DATA SHOWN:
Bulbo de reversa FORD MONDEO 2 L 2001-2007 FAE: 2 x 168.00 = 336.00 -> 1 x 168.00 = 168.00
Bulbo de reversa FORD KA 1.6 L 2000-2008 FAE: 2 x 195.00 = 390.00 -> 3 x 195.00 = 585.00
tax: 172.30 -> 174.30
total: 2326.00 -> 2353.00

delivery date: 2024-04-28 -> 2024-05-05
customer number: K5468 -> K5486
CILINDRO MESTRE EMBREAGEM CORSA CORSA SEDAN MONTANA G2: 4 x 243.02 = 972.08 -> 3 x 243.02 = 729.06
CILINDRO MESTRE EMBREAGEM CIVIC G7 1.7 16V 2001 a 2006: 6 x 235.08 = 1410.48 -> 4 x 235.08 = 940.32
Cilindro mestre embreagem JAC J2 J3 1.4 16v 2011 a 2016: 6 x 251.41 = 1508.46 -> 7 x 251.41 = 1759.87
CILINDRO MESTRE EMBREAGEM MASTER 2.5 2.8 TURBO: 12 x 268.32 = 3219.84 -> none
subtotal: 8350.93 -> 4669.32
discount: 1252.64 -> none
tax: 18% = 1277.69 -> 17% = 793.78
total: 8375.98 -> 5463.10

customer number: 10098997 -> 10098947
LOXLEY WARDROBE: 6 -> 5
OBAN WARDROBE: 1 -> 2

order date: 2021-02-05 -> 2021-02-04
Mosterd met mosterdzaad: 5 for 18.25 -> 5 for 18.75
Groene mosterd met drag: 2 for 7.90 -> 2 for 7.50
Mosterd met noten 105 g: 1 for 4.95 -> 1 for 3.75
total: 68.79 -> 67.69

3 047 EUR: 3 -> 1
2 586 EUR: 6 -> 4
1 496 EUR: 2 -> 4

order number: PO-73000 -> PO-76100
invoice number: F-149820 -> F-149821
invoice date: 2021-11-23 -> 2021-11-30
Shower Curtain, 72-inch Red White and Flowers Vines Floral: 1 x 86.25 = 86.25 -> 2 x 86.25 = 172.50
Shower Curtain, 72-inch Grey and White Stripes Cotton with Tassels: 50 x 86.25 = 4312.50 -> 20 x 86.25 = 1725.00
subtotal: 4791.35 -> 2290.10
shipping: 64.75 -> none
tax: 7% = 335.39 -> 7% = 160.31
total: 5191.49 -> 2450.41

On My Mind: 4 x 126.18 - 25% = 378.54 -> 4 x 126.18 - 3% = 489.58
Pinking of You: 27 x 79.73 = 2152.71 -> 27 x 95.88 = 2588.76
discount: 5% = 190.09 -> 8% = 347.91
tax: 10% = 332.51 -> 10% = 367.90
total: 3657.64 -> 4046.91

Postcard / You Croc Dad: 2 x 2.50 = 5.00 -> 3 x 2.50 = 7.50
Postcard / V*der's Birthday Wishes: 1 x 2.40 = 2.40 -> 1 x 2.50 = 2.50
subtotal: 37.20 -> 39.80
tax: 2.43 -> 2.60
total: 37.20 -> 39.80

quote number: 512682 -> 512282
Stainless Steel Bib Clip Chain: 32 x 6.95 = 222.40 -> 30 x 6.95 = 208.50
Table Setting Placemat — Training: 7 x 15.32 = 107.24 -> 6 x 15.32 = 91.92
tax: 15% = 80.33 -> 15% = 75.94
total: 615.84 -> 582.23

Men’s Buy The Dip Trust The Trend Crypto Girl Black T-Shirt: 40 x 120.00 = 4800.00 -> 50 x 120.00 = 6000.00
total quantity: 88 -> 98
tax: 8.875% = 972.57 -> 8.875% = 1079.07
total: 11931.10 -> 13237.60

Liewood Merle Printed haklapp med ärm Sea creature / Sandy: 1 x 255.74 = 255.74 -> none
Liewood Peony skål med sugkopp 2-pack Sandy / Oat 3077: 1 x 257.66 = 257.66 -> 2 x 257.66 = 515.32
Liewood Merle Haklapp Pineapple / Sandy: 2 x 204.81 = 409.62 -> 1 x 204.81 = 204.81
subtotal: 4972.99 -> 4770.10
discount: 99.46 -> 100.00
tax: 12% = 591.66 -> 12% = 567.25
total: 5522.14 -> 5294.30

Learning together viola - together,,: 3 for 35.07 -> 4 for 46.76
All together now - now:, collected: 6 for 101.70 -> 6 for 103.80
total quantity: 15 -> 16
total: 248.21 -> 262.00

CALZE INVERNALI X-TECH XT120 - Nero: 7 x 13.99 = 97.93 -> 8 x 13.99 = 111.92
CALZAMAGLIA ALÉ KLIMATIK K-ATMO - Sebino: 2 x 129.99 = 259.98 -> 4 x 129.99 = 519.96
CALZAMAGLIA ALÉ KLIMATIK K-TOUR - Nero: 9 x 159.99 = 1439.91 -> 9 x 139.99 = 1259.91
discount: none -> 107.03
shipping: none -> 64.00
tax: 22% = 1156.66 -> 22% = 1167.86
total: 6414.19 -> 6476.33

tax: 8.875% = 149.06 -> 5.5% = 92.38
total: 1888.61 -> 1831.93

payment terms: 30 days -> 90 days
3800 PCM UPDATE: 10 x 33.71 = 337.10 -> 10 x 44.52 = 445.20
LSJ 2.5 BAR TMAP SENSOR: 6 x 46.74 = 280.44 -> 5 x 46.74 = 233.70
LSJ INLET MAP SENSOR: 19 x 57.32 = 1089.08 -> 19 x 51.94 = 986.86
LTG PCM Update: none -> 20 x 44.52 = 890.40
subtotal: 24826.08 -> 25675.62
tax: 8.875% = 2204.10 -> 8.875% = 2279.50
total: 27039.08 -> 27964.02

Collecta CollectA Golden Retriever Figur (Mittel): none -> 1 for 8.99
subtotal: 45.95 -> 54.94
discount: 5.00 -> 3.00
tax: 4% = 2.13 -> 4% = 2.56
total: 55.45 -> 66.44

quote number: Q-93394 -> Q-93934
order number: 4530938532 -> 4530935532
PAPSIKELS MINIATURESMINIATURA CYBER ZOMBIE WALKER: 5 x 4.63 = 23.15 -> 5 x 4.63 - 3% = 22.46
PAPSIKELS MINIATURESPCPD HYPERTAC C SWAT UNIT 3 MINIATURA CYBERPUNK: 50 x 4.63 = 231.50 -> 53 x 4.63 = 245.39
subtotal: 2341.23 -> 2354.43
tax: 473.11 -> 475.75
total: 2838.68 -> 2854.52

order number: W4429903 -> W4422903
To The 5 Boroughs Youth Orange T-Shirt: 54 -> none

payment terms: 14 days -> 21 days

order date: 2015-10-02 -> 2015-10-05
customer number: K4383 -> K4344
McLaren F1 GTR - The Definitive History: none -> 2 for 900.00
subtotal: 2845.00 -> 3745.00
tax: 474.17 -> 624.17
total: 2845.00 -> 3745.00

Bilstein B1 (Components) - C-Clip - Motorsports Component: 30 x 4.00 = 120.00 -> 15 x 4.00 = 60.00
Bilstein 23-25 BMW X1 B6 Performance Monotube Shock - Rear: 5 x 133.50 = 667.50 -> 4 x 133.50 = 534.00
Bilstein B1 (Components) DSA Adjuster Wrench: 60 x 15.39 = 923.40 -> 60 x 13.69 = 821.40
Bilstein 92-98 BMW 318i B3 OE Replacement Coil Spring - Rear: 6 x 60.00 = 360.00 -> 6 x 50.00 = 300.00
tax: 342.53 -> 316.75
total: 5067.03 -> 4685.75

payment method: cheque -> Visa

YOUR TASK:
Starting with the first line of the listing, output each line exactly until you have included the one containing "CILINDRO MESTRE EMBREAGEM CIVIC".

TASK SOLUTION:
Bulbo de reversa FORD MONDEO 2 L 2001-2007 FAE: 2 x 168.00 = 336.00 -> 1 x 168.00 = 168.00
Bulbo de reversa FORD KA 1.6 L 2000-2008 FAE: 2 x 195.00 = 390.00 -> 3 x 195.00 = 585.00
tax: 172.30 -> 174.30
total: 2326.00 -> 2353.00

delivery date: 2024-04-28 -> 2024-05-05
customer number: K5468 -> K5486
CILINDRO MESTRE EMBREAGEM CORSA CORSA SEDAN MONTANA G2: 4 x 243.02 = 972.08 -> 3 x 243.02 = 729.06
CILINDRO MESTRE EMBREAGEM CIVIC G7 1.7 16V 2001 a 2006: 6 x 235.08 = 1410.48 -> 4 x 235.08 = 940.32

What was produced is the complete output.